WHAT YOU NEED TO DO:
The records below are to be repeated exactly, and their pictures left out.

(Stored records)
-*-

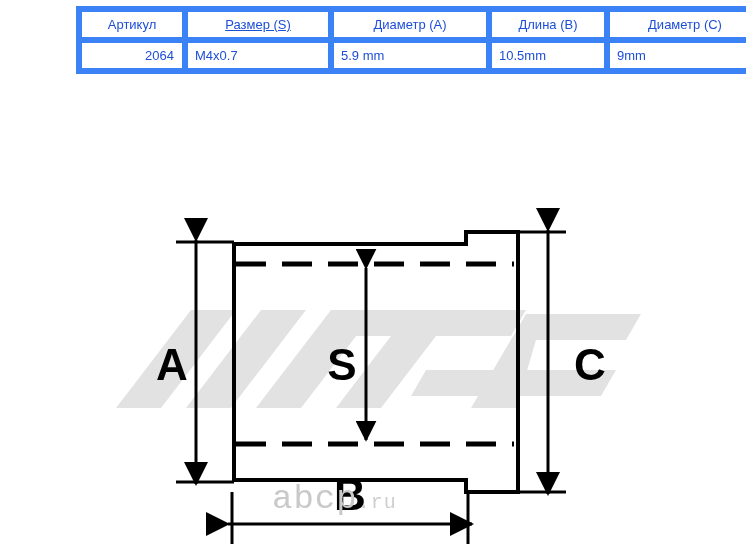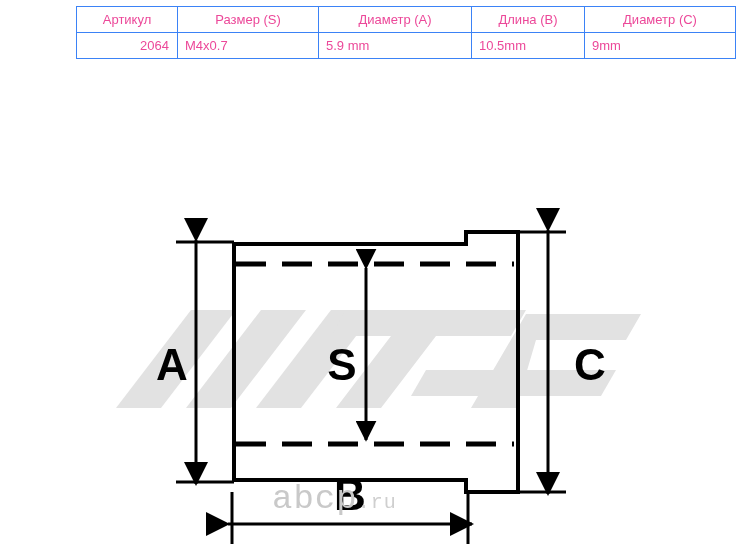--- a/index.html
+++ b/index.html
@@ -23,35 +23,35 @@
     width: 594px;
   }
   table.spec {
     border-collapse: collapse;
     width: 100%;
     table-layout: fixed;
     background: #fff;
   }
   table.spec th,
   table.spec td {
-    border: 1px solid #3b82f6;
+    border: 6px solid #3b82f6;
     height: 25px;
     font-size: 13px;
-    color: #ec4899;
+    color: #1d4ed8;
     padding: 0 6px;
     font-weight: normal;
     vertical-align: middle;
     white-space: nowrap;
     overflow: hidden;
   }
   table.spec th {
     text-align: center;
   }
   table.spec th.c0 { width: 88px; }
-  table.spec th.c1 { width: 128px; }
+  table.spec th.c1 { width: 128px; text-decoration: underline; }
   table.spec th.c2 { width: 140px; }
   table.spec th.c3 { width: 100px; }
   table.spec th.c4 { width: 138px; }
 
   table.spec td.num {
     text-align: right;
     padding-right: 8px;
   }
   table.spec td.txt {
     text-align: left;

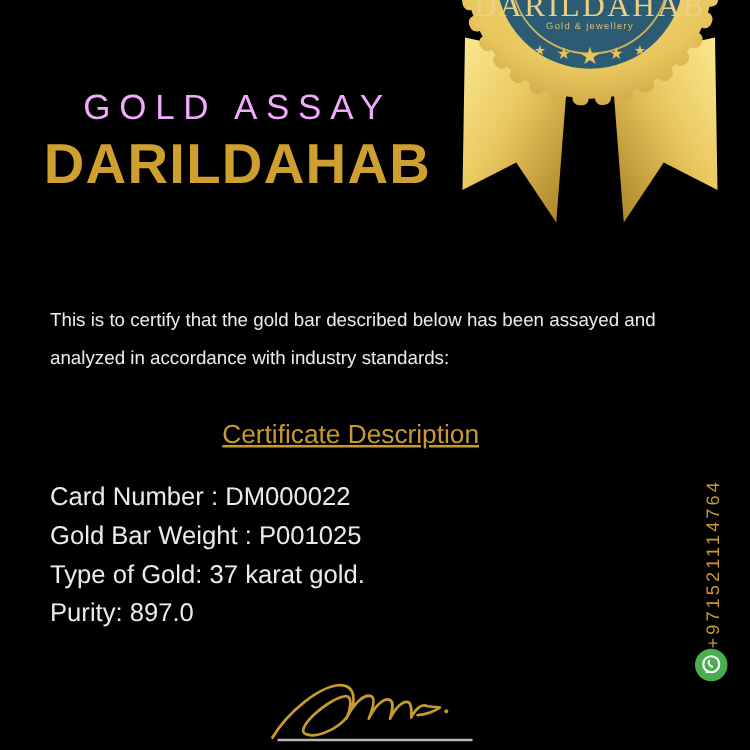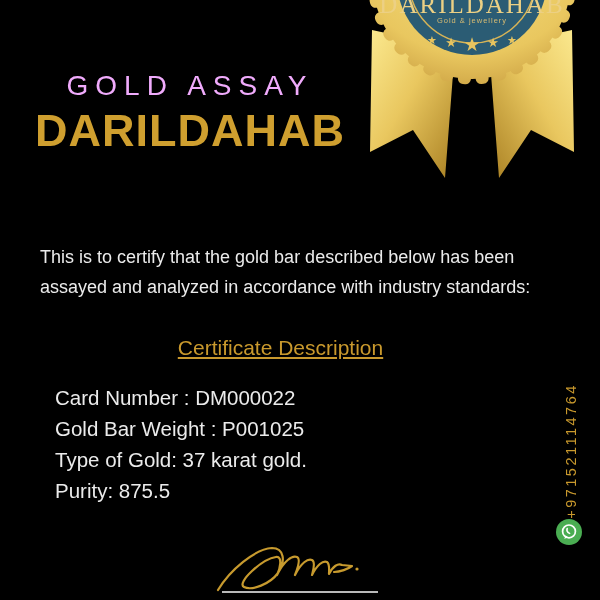--- a/index.html
+++ b/index.html
@@ -20,28 +20,28 @@
   .heading-block { position:absolute; left:20px; top:70px; width:340px; text-align:center; }
   .title-line1 {
     color:#f0abfc; font-size:28px; font-weight:normal; letter-spacing:7px; white-space:nowrap;
   }
   .title-line2 {
     color:#cf9f2f; font-size:45px; font-weight:bold; letter-spacing:1px; margin-top:3px; white-space:nowrap;
   }
   
   .intro-text {
     position:absolute; left:40px; top:242px; width:500px;
-    color:#ebebeb; font-size:18px; line-height:30px;
+    color:#ebebeb; font-size:15px; line-height:30px;
   }
   .section-link-wrap { position:absolute; left:40px; top:336px; width:460px; text-align:center; }
   .section-link {
     color:#c9992d; font-size:21px; text-decoration:underline; cursor:pointer;margin-left:21px;
   }
   .details-block { position:absolute; left:40px; top:382px; }
-  .detail-line { color:#ebebeb; font-size:20.5px; line-height:31px; white-space:nowrap;margin-left:15px; }
+  .detail-line { color:#ebebeb; font-size:20.5px; line-height:31px; white-space:nowrap; }
   
   .phone-vertical {
     position:absolute; left:571px; top:451px; transform:translate(-50%,-50%) rotate(-90deg);
     color:#c9992d; font-size:14.5px; letter-spacing:2.5px; white-space:nowrap;
   }
   .whatsapp-svg { position:absolute; left:555px; top:518px; cursor:pointer; }
   
   .signature-svg { position:absolute; left:200px; top:538px; }
   .signature-line { position:absolute; left:222px; top:591px; width:156px; height:2px; background:#b9b9b9; }
 </style>
@@ -96,21 +96,21 @@
   <p class="intro-text">This is to certify that the gold bar described below has been assayed and analyzed in accordance with industry standards:</p>
 
   <div class="section-link-wrap">
     <span class="section-link">Certificate Description</span>
   </div>
 
   <div class="details-block">
     <div class="detail-line">Card Number : DM000022</div>
     <div class="detail-line">Gold Bar Weight : P001025</div>
     <div class="detail-line">Type of Gold: 37 karat gold.</div>
-    <div class="detail-line">Purity: 875.5</div>
+    <div class="detail-line">Purity: 897.0</div>
   </div>
 
   <div class="phone-vertical">+971521114764</div>
 
   <svg class="whatsapp-svg" width="28" height="28" viewBox="0 0 28 28">
     <circle cx="14" cy="14" r="13" fill="#4aad52"></circle>
     <circle cx="14" cy="13.4" r="6.4" fill="none" stroke="#ffffff" stroke-width="1.7"></circle>
     <path d="M9.2 20.8 L10.8 17.6 L13.4 19.6 Z" fill="#ffffff"></path>
     <path d="M12.2 10.6 q-1.2 3 2.4 4.8" fill="none" stroke="#ffffff" stroke-width="1.6" stroke-linecap="round"></path>
   </svg>

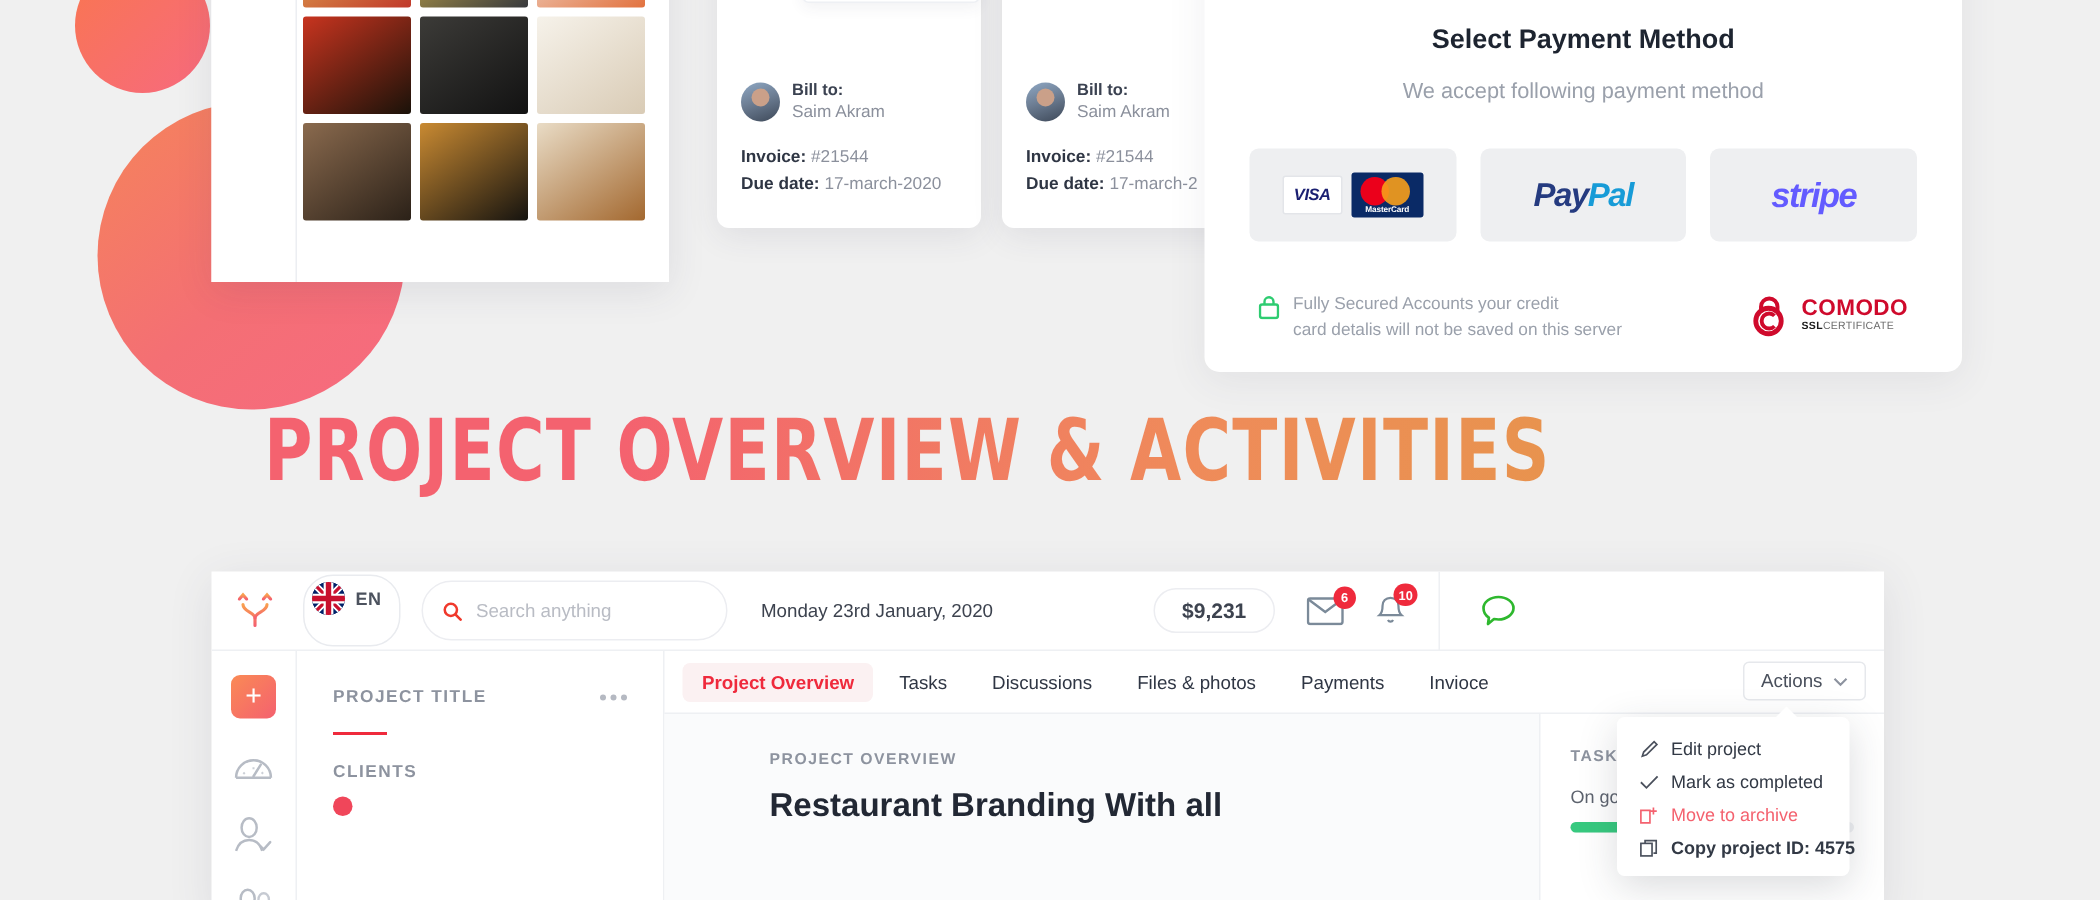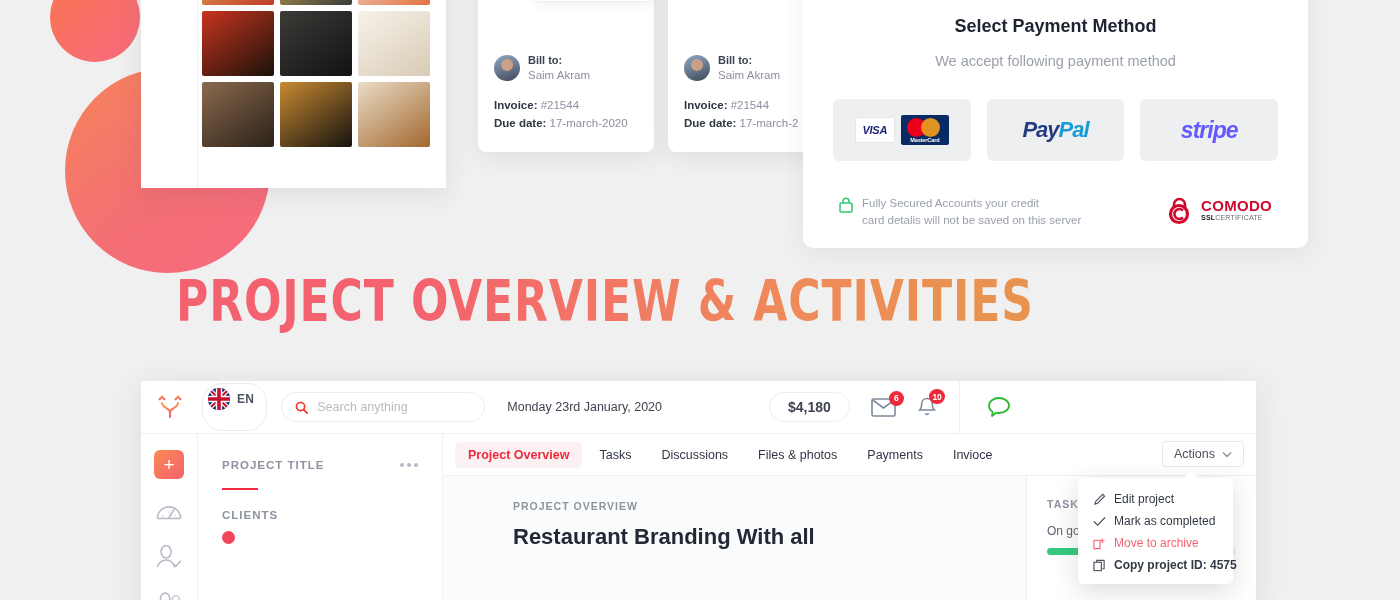--- a/index.html
+++ b/index.html
@@ -140,21 +140,21 @@
     display: flex; align-items: center; gap: 7px; padding: 4px 12px 20px 5px;
     border: 1px solid #e9ebef; border-radius: 20px; margin-left: 4px;
   }
   #flag {
     width: 22px; height: 22px; border-radius: 50%; overflow: hidden; position: relative;
     background: #012169; flex: 0 0 22px;
   }
   #lang-label { font-size: 12px; font-weight: bold; color: #4c525e; letter-spacing:.3px; }
   #search-pill {
     display: flex; align-items: center; gap: 9px; margin-left: 14px;
-    width: 204px; height: 30px; padding: 0 13px;
+    width: 204px; height: 40px; padding: 0 13px;
     border: 1px solid #ecedf1; border-radius: 20px;
   }
   #search-input-text { font-size: 12.5px; color: #b9bcc4; }
   #date-text { font-size: 12.5px; color: #3d434f; margin-left: 22px; }
   #balance-pill {
     margin-left: 107px; height: 30px; padding: 0 18px;
     border: 1px solid #ecedf1; border-radius: 20px;
     display: flex; align-items: center;
     font-size: 14px; font-weight: bold; color: #3d434f;
   }
@@ -404,21 +404,21 @@
     <div id="search-pill">
       <svg width="13" height="13" viewBox="0 0 14 14">
         <circle cx="6" cy="6" r="4.4" fill="none" stroke="#f0392c" stroke-width="1.8"></circle>
         <path d="M9.4 9.4 13 13" stroke="#f0392c" stroke-width="1.9" stroke-linecap="round"></path>
       </svg>
       <span id="search-input-text">Search anything</span>
     </div>
 
     <span id="date-text">Monday 23rd January, 2020</span>
 
-    <div id="balance-pill">$4,180</div>
+    <div id="balance-pill">$9,231</div>
 
     <div class="notif">
       <svg width="25" height="19" viewBox="0 0 25 19">
         <rect x="1" y="1" width="23" height="17" rx="1.5" fill="none" stroke="#7b8a99" stroke-width="1.6"></rect>
         <path d="M1.6 1.8 12.5 10 23.4 1.8" fill="none" stroke="#7b8a99" stroke-width="1.6"></path>
       </svg>
       <span class="badge">6</span>
     </div>
 
     <div class="notif">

-*-

RESPONSE AREA:
--- a/index.html
+++ b/index.html
@@ -23,35 +23,35 @@
     width: 594px;
   }
   table.spec {
     border-collapse: collapse;
     width: 100%;
     table-layout: fixed;
     background: #fff;
   }
   table.spec th,
   table.spec td {
-    border: 1px solid #3b82f6;
+    border: 6px solid #3b82f6;
     height: 25px;
     font-size: 13px;
-    color: #ec4899;
+    color: #1d4ed8;
     padding: 0 6px;
     font-weight: normal;
     vertical-align: middle;
     white-space: nowrap;
     overflow: hidden;
   }
   table.spec th {
     text-align: center;
   }
   table.spec th.c0 { width: 88px; }
-  table.spec th.c1 { width: 128px; }
+  table.spec th.c1 { width: 128px; text-decoration: underline; }
   table.spec th.c2 { width: 140px; }
   table.spec th.c3 { width: 100px; }
   table.spec th.c4 { width: 138px; }
 
   table.spec td.num {
     text-align: right;
     padding-right: 8px;
   }
   table.spec td.txt {
     text-align: left;

--- a/index.html
+++ b/index.html
@@ -20,28 +20,28 @@
   .heading-block { position:absolute; left:20px; top:70px; width:340px; text-align:center; }
   .title-line1 {
     color:#f0abfc; font-size:28px; font-weight:normal; letter-spacing:7px; white-space:nowrap;
   }
   .title-line2 {
     color:#cf9f2f; font-size:45px; font-weight:bold; letter-spacing:1px; margin-top:3px; white-space:nowrap;
   }
   
   .intro-text {
     position:absolute; left:40px; top:242px; width:500px;
-    color:#ebebeb; font-size:18px; line-height:30px;
+    color:#ebebeb; font-size:15px; line-height:30px;
   }
   .section-link-wrap { position:absolute; left:40px; top:336px; width:460px; text-align:center; }
   .section-link {
     color:#c9992d; font-size:21px; text-decoration:underline; cursor:pointer;margin-left:21px;
   }
   .details-block { position:absolute; left:40px; top:382px; }
-  .detail-line { color:#ebebeb; font-size:20.5px; line-height:31px; white-space:nowrap;margin-left:15px; }
+  .detail-line { color:#ebebeb; font-size:20.5px; line-height:31px; white-space:nowrap; }
   
   .phone-vertical {
     position:absolute; left:571px; top:451px; transform:translate(-50%,-50%) rotate(-90deg);
     color:#c9992d; font-size:14.5px; letter-spacing:2.5px; white-space:nowrap;
   }
   .whatsapp-svg { position:absolute; left:555px; top:518px; cursor:pointer; }
   
   .signature-svg { position:absolute; left:200px; top:538px; }
   .signature-line { position:absolute; left:222px; top:591px; width:156px; height:2px; background:#b9b9b9; }
 </style>
@@ -96,21 +96,21 @@
   <p class="intro-text">This is to certify that the gold bar described below has been assayed and analyzed in accordance with industry standards:</p>
 
   <div class="section-link-wrap">
     <span class="section-link">Certificate Description</span>
   </div>
 
   <div class="details-block">
     <div class="detail-line">Card Number : DM000022</div>
     <div class="detail-line">Gold Bar Weight : P001025</div>
     <div class="detail-line">Type of Gold: 37 karat gold.</div>
-    <div class="detail-line">Purity: 875.5</div>
+    <div class="detail-line">Purity: 897.0</div>
   </div>
 
   <div class="phone-vertical">+971521114764</div>
 
   <svg class="whatsapp-svg" width="28" height="28" viewBox="0 0 28 28">
     <circle cx="14" cy="14" r="13" fill="#4aad52"></circle>
     <circle cx="14" cy="13.4" r="6.4" fill="none" stroke="#ffffff" stroke-width="1.7"></circle>
     <path d="M9.2 20.8 L10.8 17.6 L13.4 19.6 Z" fill="#ffffff"></path>
     <path d="M12.2 10.6 q-1.2 3 2.4 4.8" fill="none" stroke="#ffffff" stroke-width="1.6" stroke-linecap="round"></path>
   </svg>

--- a/index.html
+++ b/index.html
@@ -140,21 +140,21 @@
     display: flex; align-items: center; gap: 7px; padding: 4px 12px 20px 5px;
     border: 1px solid #e9ebef; border-radius: 20px; margin-left: 4px;
   }
   #flag {
     width: 22px; height: 22px; border-radius: 50%; overflow: hidden; position: relative;
     background: #012169; flex: 0 0 22px;
   }
   #lang-label { font-size: 12px; font-weight: bold; color: #4c525e; letter-spacing:.3px; }
   #search-pill {
     display: flex; align-items: center; gap: 9px; margin-left: 14px;
-    width: 204px; height: 30px; padding: 0 13px;
+    width: 204px; height: 40px; padding: 0 13px;
     border: 1px solid #ecedf1; border-radius: 20px;
   }
   #search-input-text { font-size: 12.5px; color: #b9bcc4; }
   #date-text { font-size: 12.5px; color: #3d434f; margin-left: 22px; }
   #balance-pill {
     margin-left: 107px; height: 30px; padding: 0 18px;
     border: 1px solid #ecedf1; border-radius: 20px;
     display: flex; align-items: center;
     font-size: 14px; font-weight: bold; color: #3d434f;
   }
@@ -404,21 +404,21 @@
     <div id="search-pill">
       <svg width="13" height="13" viewBox="0 0 14 14">
         <circle cx="6" cy="6" r="4.4" fill="none" stroke="#f0392c" stroke-width="1.8"></circle>
         <path d="M9.4 9.4 13 13" stroke="#f0392c" stroke-width="1.9" stroke-linecap="round"></path>
       </svg>
       <span id="search-input-text">Search anything</span>
     </div>
 
     <span id="date-text">Monday 23rd January, 2020</span>
 
-    <div id="balance-pill">$4,180</div>
+    <div id="balance-pill">$9,231</div>
 
     <div class="notif">
       <svg width="25" height="19" viewBox="0 0 25 19">
         <rect x="1" y="1" width="23" height="17" rx="1.5" fill="none" stroke="#7b8a99" stroke-width="1.6"></rect>
         <path d="M1.6 1.8 12.5 10 23.4 1.8" fill="none" stroke="#7b8a99" stroke-width="1.6"></path>
       </svg>
       <span class="badge">6</span>
     </div>
 
     <div class="notif">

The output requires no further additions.